第2話 中学校3年生の探偵物語
中学校3年生になった私も、特に何も変わらない日々を送っていた。強いて言えば、告白される頻度が増えた。小学校の時はせいぜいクラスメイトから半年に一度程度。中1の時は同級生から3か月に一度程度。中2の時は同じ学校内から2か月に一度程度。
中3になった今は範囲が広がり他の学校の知らない人からも毎月数回程度。正直名前も知らない人から告白されるのは……どうにもならない。せめてお友達からと言ってほしい。
学校帰りの今がまさにそれである。
「あの……黒田美咲さん」
「はい」
「俺の名前は小出恒と言います。藤平高校の2年生です」
「はい」
「ずっと好きでした。付き合ってください」
「無理です」
「なんでですか?!」
「私はあなたを知らないし、知らない人への自己紹介の一人称に俺を使う人とお付き合いするのはちょっと無理ですね。それと、なんでですかって、話にもなりません。私の名前を何故知っているのか、大変不安を覚えますし不愉快です。論外です。失礼します」
私は丁寧に90度のお辞儀をしてその場を離れた。今日の小出さんに対して私が特にキツめの言葉を使ったのは隣に花楓がいたからだ。私が自分本来のボリュームよりも大きめの音を出さないと、隣の花楓から騒音が演奏される事になる。私がそれなりの例をもって接すると、隣の花楓が黙っていないのだ。
「美咲……6月終わりになったけどさぁ、3年になってから何人目?」
「7人目だね」
「シレッと覚えているところがムカつく。知らない人率は?」
「7分の5だから71%超えてるね」
「シレッと百分率で答えるところがムカつく。あ~世の男子は何でこんな冷血お化けに恋をして、私のような熱い乙女に告白してこないのだろうか?」
「花楓だって定期的に告白されているじゃない」
「はいはい。人生通算5人ですけどね。あんたの通算成績は?」
「21人だね」
「根暗な女は全部覚えているところもムカつく!!」
花楓は私を置き去りに走り出した。そして少し離れたところで振り返って叫んだ。
「あんたなんか!しあわせになっちまえ~!」
両手で大きくバイバイと手を振って自分の家の方角に歩いて行った。
「あんたなんか5人に告白されて5人と付き合ってるじゃない。私は誰とも付き合った事ないけれど……どっちが幸せなのよ」私は小声でつぶやいた。
去年の東京都大会でファンになった、正直に言えば恋を小学生6年生は、中学生になっている。はず。あの運命の出会いの大会から8か月以上経っている。

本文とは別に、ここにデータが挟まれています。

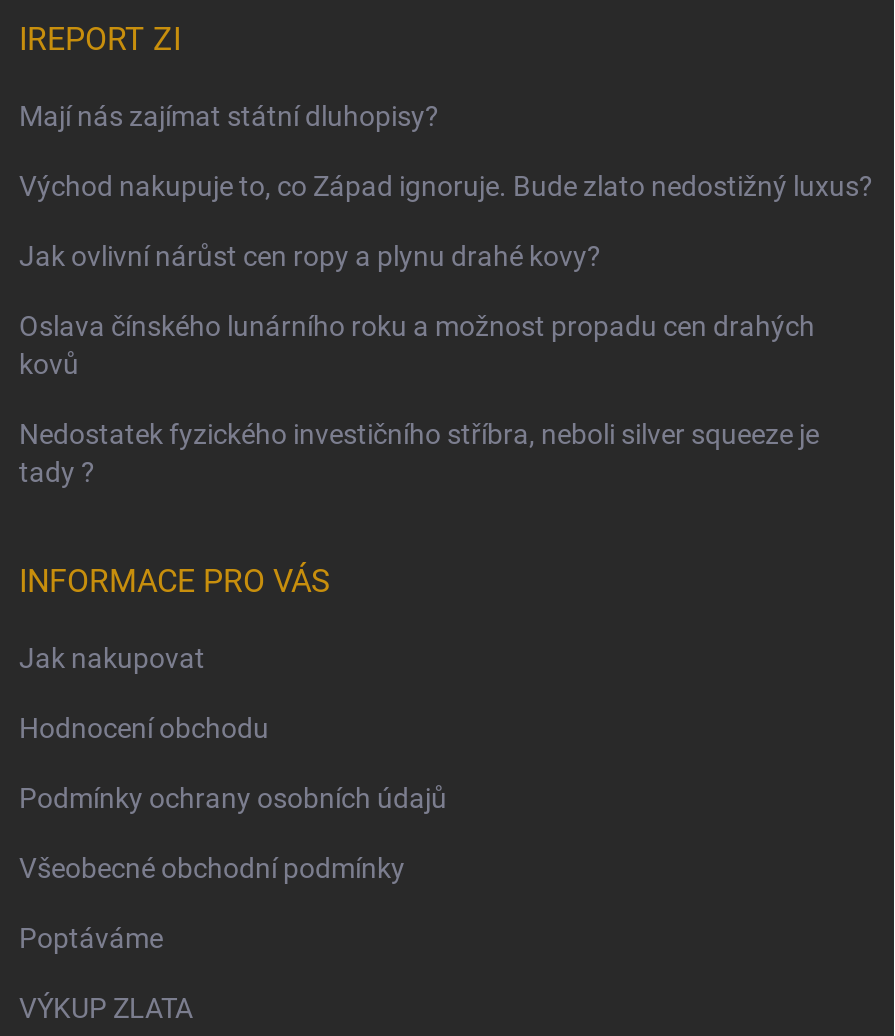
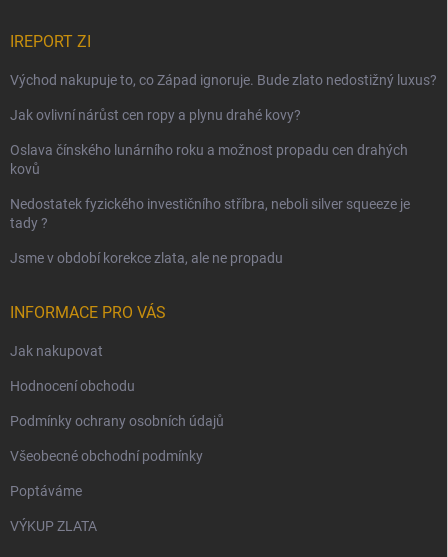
- Mají nás zajímat státní dluhopisy?

moved up: Východ nakupuje to, co Západ ignoruje. Bude zlato nedostižný luxus? | Jak ovlivní nárůst cen ropy a plynu drahé kovy? | Oslava čínského lunárního roku a možnost propadu cen drahých | kovů | Nedostatek fyzického investičního stříbra, neboli silver squeeze je | tady ?

+ Jsme v období korekce zlata, ale ne propadu
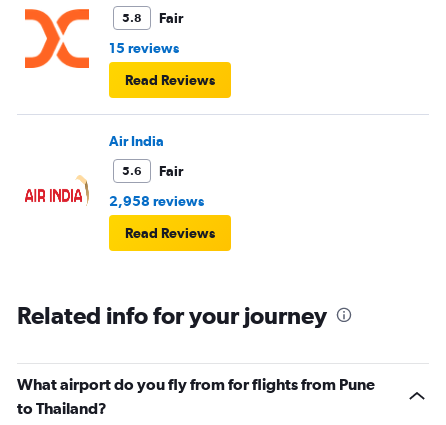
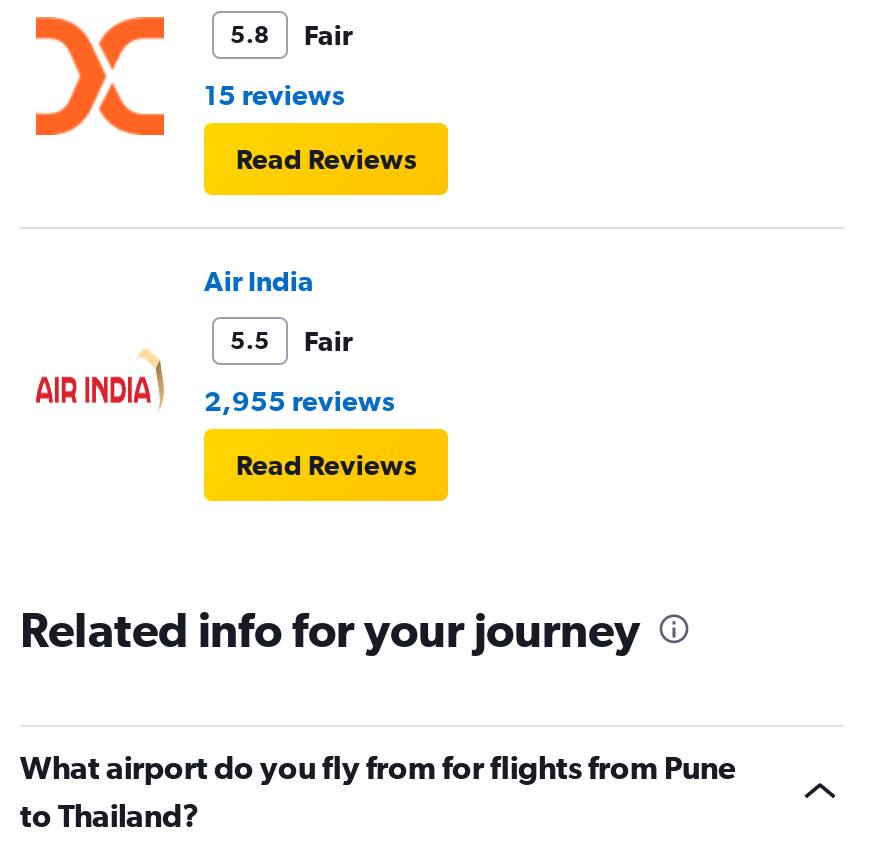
- 5.6 Fair
+ 5.5 Fair

- 2,958 reviews
+ 2,955 reviews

中学生になった安田悠太君がどの大会に出るのかをチェックするだけでも大変だった。
ネットの力をフルに使い、しょっちゅう大会案内や出場選手情報を確認しているが、なかなか探せなかった。この状態を打開するために、私は考えて「虚偽」とは言えない「解釈相違」レベルでの作戦を実行した。安田君の所属チームは去年の大会で把握済みだ。
――プルルル プルルル
「はい東京スイマークラブです」
「もしもし、初めまして私、応慶学塾で広報関係をしております黒田と申します。実は水泳部特集の関係で東京スイマークラブさんの中学生で注目選手がいたらお教えいただきたいと思ったのですが」
「取材ですか?」
「あくまでも学塾内の広報誌の作成でございますので、マスコミではございません」
「少々お待ちください」
――
「お電話変わりました。選手コース主任の古岡と申します。学校新聞の取材という事でよろしいですか?」
「はいそんな感じです。ぜひ中学生で注目の選手がいれば、大会スケジュール等可能な範囲でお教え願いたいのですが」
「そうですね。ああ、応慶学塾さんなら木下敦というのがいますね。彼は自由形です」
「他に注目選手はいますか?例えば、そう、平泳ぎなどでは」
「ブレストだと短距離の安田悠太という選手が、練習量は少ないのですが、なかなか速いですね。もう少し本気でやってくれると良いのですが、それでも去年の小学生の東京都大会で2位でしたし、関東大会でも決勝には残りましたから」
「ほうほう。安田悠太選手は近々ではどの大会に出場されるのですか?」
「長水路の中学選手権ですね。学年別は狙っていません」
「わかりました。これからも頑張ってくださいと安田選手にはお伝えください」
「他にはですね――」
「本日は取材のご協力ありがとうございました。また何かありましたらよろしくお願いします」
ヨシ。ヨシヨシ。さすが私だ。誰だと思ってるのよ。